In the last post, we examined how to use the same sample when running a set of regression models with different predictors.
Adding a predictor with missing data causes cases that had been included in previous models to be dropped from the new model.
Using different samples in different models can lead to very different conclusions when interpreting results.
Let’s look at how to investigate the effect of the missing data on the regression models in Stata.
The coefficient for the variable “frequent religious attendance” was negative 58 in model 3 and then rose to a positive 6 in model 4 when income was included.
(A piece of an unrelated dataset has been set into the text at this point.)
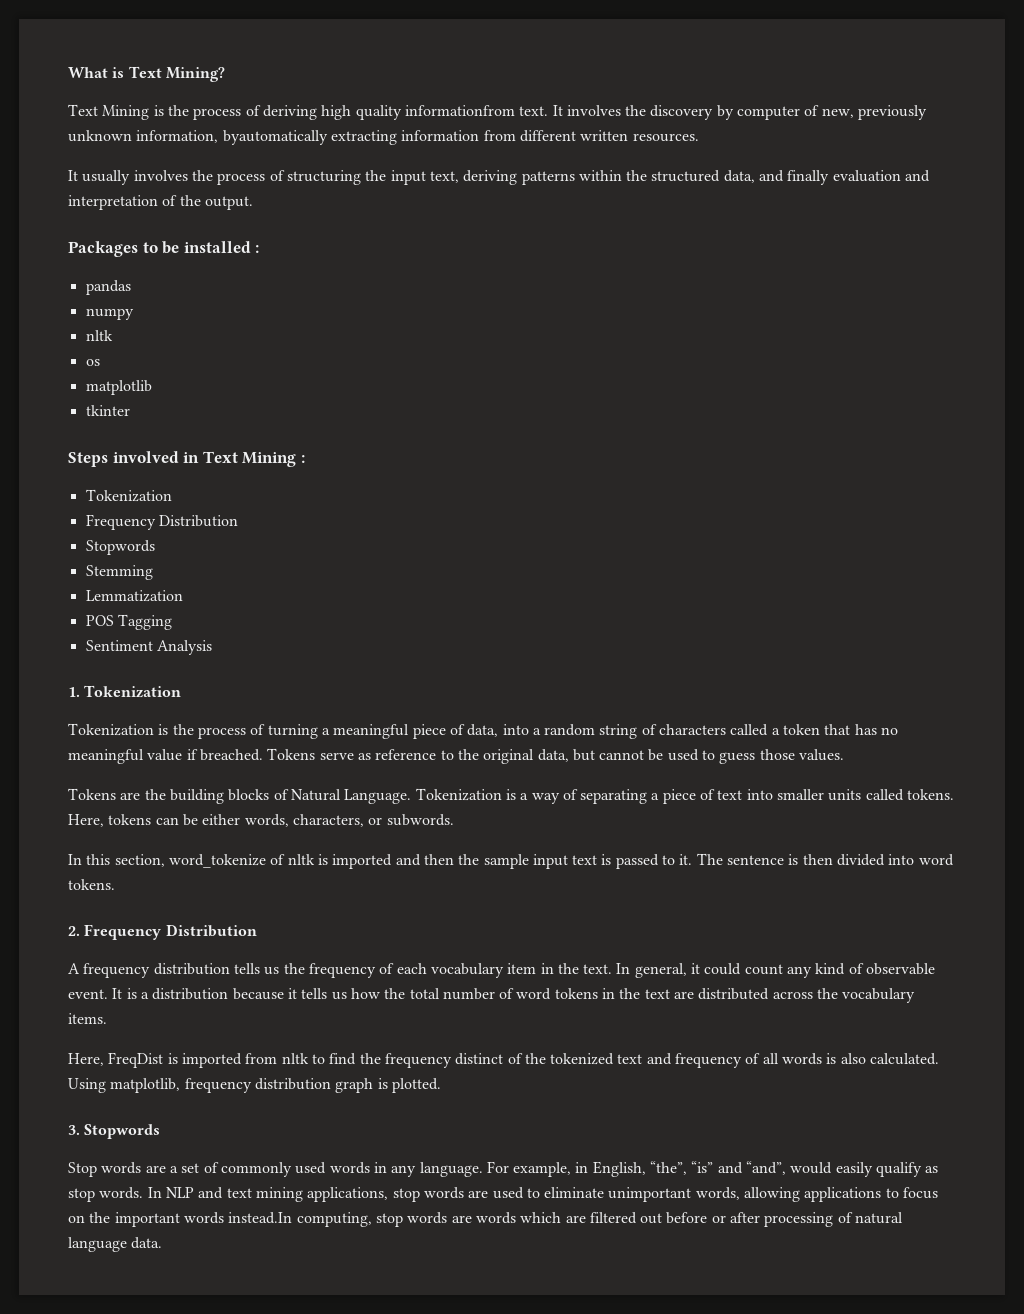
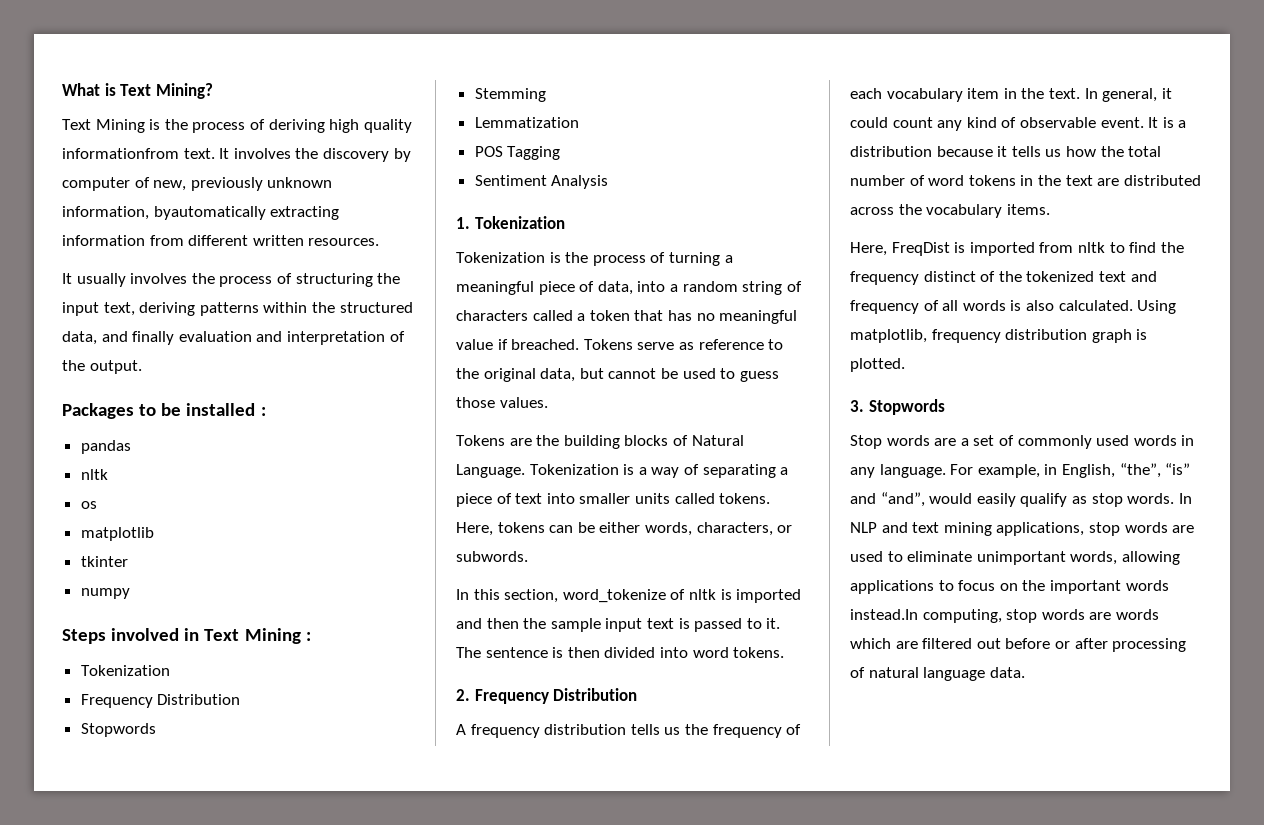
[85,308,134,320] // numpy -> (131, 447) none
(130, 410) none -> [80,588,130,599] // numpy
Results of model 3 alone, which didn’t control for income, leads us to conclude that frequent religious attendance is related to a lower mental health composite score (MHCS).
Recall that when we controlled for income our sample size decreased from 2,067 to 1,683.
So models 3 and 4 differ in two important ways: model 4 includes an additional covariate, but it also uses 384 fewer cases.
Is there a big difference between the 1,683 observations used in both models 3 and 4 and the 384 observations that were not used in model 4 but were included in model 3?
To examine the differences between the two samples I ran model 3 once more and generated a new dummy variable “in_model_3”.
gen in_model_3=e(sample)
I then created another dummy variable, which equals one if the observation is used in model 3 but not in model 4.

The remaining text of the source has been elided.